WORK REQUEST: Could you show all lines in the entries below that contain the string "ascending"?

Dataset records
○ ○ ○ ○ ○ ○ ○

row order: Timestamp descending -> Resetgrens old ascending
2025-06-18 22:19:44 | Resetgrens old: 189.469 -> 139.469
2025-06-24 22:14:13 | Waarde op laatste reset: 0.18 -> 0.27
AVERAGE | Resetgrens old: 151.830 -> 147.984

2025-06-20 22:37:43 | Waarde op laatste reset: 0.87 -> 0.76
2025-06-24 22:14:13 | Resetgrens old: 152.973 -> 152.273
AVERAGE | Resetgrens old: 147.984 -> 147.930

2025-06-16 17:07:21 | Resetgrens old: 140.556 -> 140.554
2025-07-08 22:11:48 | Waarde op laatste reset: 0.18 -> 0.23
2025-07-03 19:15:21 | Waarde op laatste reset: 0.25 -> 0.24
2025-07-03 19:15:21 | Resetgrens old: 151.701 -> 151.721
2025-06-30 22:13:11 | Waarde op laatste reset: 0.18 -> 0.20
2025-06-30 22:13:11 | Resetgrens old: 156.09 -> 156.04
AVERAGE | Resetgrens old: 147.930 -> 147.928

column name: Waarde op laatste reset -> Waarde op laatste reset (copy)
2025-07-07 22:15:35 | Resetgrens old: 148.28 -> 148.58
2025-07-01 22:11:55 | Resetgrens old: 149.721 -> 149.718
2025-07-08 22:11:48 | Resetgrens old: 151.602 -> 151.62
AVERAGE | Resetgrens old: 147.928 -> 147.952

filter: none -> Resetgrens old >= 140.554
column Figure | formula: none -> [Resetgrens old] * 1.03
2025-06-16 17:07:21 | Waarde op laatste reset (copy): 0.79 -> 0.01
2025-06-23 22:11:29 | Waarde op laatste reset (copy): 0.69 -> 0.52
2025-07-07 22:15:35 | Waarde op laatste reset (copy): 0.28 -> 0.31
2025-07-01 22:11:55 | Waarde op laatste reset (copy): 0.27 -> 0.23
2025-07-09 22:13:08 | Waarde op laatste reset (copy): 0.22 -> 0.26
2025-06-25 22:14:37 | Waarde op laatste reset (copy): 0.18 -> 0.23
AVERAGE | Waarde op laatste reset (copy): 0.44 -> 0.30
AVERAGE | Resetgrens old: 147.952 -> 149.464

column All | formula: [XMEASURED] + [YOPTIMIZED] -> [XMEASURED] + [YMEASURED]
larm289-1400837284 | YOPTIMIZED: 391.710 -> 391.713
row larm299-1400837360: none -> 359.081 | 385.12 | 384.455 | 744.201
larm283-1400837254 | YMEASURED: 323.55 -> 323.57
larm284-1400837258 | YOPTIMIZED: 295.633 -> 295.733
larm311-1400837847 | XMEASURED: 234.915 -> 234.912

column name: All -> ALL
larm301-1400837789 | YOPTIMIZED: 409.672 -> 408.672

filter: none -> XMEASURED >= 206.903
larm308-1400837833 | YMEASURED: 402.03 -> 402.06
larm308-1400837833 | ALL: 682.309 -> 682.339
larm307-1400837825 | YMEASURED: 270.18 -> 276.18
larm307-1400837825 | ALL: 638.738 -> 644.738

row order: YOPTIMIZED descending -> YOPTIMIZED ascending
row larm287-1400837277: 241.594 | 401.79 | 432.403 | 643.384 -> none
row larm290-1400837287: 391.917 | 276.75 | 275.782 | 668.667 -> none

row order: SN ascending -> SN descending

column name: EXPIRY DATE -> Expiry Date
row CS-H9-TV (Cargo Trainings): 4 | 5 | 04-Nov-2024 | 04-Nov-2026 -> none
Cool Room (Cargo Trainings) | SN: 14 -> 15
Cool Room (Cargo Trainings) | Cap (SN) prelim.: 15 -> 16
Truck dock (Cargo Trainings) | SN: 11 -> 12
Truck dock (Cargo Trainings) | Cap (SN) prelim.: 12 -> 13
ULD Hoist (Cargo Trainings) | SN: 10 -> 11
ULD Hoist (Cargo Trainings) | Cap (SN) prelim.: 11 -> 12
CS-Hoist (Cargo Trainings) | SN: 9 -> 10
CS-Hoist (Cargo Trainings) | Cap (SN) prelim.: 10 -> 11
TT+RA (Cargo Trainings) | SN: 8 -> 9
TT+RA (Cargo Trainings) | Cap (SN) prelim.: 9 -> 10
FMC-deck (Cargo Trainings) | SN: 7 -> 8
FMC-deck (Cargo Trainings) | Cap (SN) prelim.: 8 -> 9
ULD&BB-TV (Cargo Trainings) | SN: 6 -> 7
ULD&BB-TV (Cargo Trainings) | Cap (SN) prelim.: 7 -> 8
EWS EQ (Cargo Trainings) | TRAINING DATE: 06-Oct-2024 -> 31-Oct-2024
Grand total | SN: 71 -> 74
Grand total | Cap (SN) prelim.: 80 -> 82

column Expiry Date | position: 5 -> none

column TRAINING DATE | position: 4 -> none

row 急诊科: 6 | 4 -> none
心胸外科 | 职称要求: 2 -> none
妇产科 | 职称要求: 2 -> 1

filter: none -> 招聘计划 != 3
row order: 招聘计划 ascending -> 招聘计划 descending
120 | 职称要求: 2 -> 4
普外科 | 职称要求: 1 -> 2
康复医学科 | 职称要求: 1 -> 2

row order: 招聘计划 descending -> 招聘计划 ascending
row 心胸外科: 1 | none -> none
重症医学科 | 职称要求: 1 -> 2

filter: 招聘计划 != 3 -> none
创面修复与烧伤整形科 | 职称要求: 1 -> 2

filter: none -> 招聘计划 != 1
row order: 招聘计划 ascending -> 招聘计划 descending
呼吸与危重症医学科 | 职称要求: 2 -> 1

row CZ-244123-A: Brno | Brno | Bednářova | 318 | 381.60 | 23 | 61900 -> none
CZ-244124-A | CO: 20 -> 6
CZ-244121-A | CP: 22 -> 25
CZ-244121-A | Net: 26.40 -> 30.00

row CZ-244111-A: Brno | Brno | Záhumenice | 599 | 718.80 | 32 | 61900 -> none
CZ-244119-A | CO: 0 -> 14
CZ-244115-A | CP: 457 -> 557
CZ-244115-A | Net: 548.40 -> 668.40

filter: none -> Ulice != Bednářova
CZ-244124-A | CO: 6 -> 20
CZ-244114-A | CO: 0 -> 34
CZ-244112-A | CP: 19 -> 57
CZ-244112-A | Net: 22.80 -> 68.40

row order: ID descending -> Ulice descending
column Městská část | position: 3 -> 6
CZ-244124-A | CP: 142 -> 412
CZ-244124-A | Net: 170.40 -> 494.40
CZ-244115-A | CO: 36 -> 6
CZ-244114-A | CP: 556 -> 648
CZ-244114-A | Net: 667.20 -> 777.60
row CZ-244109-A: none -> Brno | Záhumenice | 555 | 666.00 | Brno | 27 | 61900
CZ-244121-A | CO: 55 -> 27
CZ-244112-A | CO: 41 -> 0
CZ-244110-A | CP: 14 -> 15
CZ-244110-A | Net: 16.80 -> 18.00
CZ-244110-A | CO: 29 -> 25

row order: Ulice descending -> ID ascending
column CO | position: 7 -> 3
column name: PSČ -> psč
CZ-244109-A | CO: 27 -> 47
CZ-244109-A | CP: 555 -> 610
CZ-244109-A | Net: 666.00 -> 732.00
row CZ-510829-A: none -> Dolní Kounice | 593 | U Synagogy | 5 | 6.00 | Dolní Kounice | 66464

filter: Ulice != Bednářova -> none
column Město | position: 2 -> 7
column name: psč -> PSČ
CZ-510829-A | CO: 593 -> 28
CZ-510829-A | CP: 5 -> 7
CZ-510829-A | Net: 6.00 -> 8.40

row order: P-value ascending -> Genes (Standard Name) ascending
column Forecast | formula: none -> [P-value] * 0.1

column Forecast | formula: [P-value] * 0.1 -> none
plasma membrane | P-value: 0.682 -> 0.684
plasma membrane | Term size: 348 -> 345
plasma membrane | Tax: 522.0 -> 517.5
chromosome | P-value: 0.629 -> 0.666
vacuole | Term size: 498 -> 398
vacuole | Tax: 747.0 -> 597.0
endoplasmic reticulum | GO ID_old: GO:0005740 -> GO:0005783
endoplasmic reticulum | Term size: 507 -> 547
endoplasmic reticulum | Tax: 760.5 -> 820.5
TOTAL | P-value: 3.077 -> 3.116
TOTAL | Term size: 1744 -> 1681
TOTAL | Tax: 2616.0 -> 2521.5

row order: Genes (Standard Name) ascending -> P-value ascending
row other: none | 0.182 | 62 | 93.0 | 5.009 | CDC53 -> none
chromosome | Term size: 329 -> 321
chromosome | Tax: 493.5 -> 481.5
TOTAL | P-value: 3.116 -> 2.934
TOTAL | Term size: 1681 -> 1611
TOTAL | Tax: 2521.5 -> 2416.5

○ ○ ○ ○ ○ ○ ○

COMPLETED EXERCISE:
row order: Timestamp descending -> Resetgrens old ascending
row order: YOPTIMIZED descending -> YOPTIMIZED ascending
row order: SN ascending -> SN descending
row order: 招聘计划 ascending -> 招聘计划 descending
row order: 招聘计划 descending -> 招聘计划 ascending
row order: 招聘计划 ascending -> 招聘计划 descending
row order: Ulice descending -> ID ascending
row order: P-value ascending -> Genes (Standard Name) ascending
row order: Genes (Standard Name) ascending -> P-value ascending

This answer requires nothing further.